### About this exercise:
All lines from the one containing "subtotal: 38.30 -> 59.60" down to the final line of the entries below: return them exactly.

──────── Records shown ────────

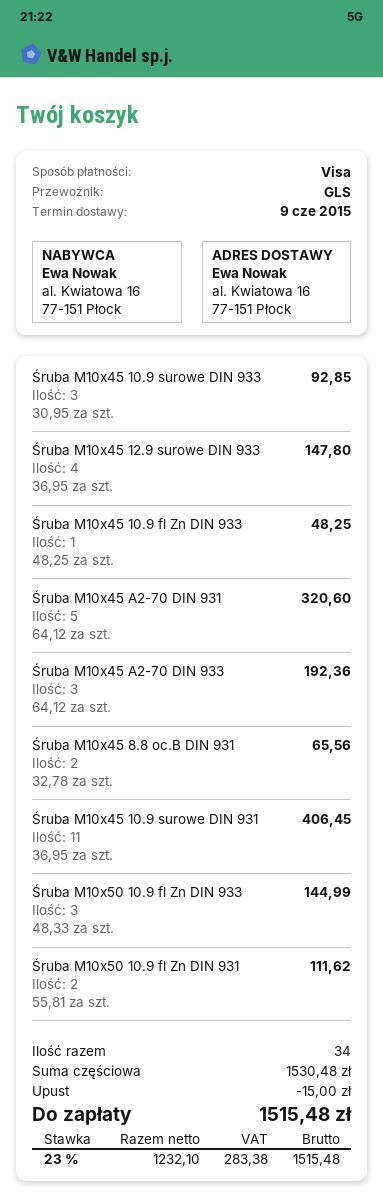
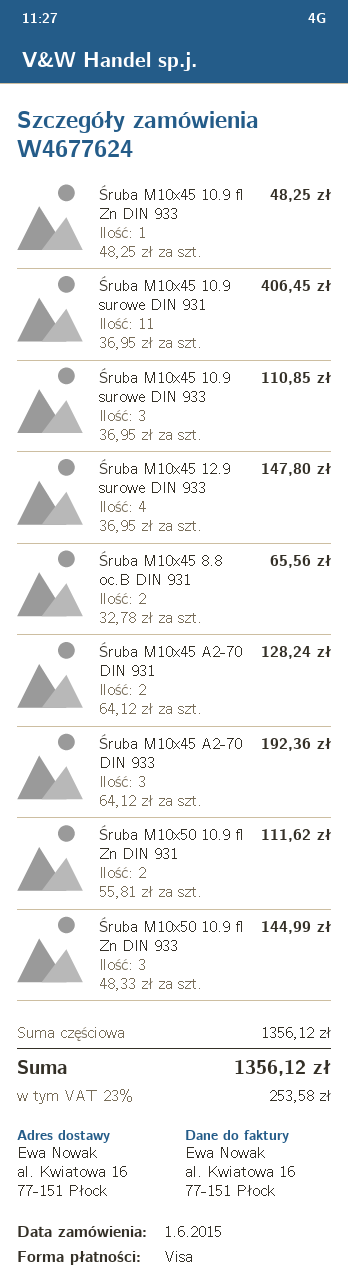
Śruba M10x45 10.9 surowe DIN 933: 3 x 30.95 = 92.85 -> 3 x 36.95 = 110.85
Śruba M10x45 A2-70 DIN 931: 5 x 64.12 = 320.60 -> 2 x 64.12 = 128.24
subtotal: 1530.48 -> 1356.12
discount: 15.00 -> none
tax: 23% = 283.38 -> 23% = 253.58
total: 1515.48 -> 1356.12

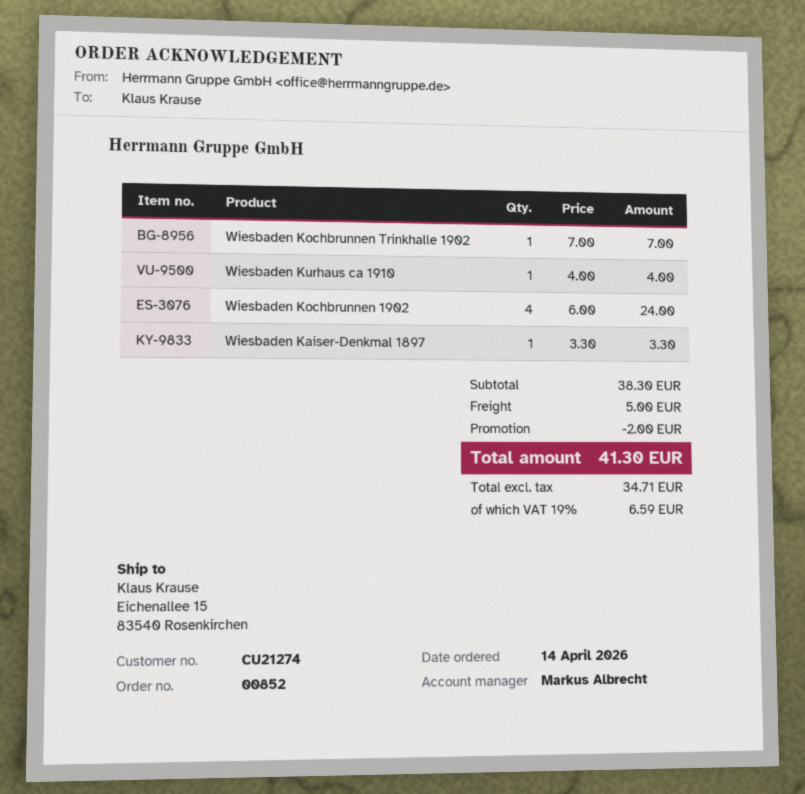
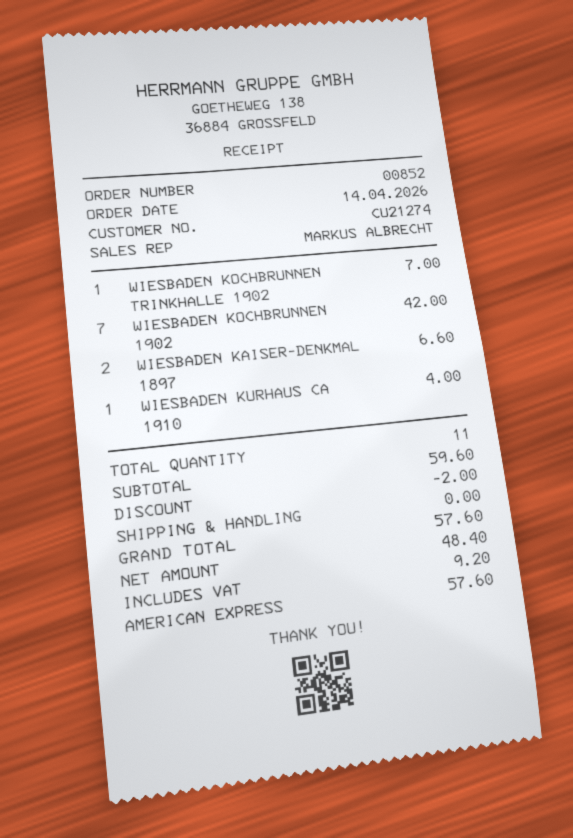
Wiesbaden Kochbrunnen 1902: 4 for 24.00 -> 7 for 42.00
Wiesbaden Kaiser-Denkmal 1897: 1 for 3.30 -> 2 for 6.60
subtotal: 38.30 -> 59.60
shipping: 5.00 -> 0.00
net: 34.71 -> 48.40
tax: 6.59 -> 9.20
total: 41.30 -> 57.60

────────

### Answer area:
subtotal: 38.30 -> 59.60
shipping: 5.00 -> 0.00
net: 34.71 -> 48.40
tax: 6.59 -> 9.20
total: 41.30 -> 57.60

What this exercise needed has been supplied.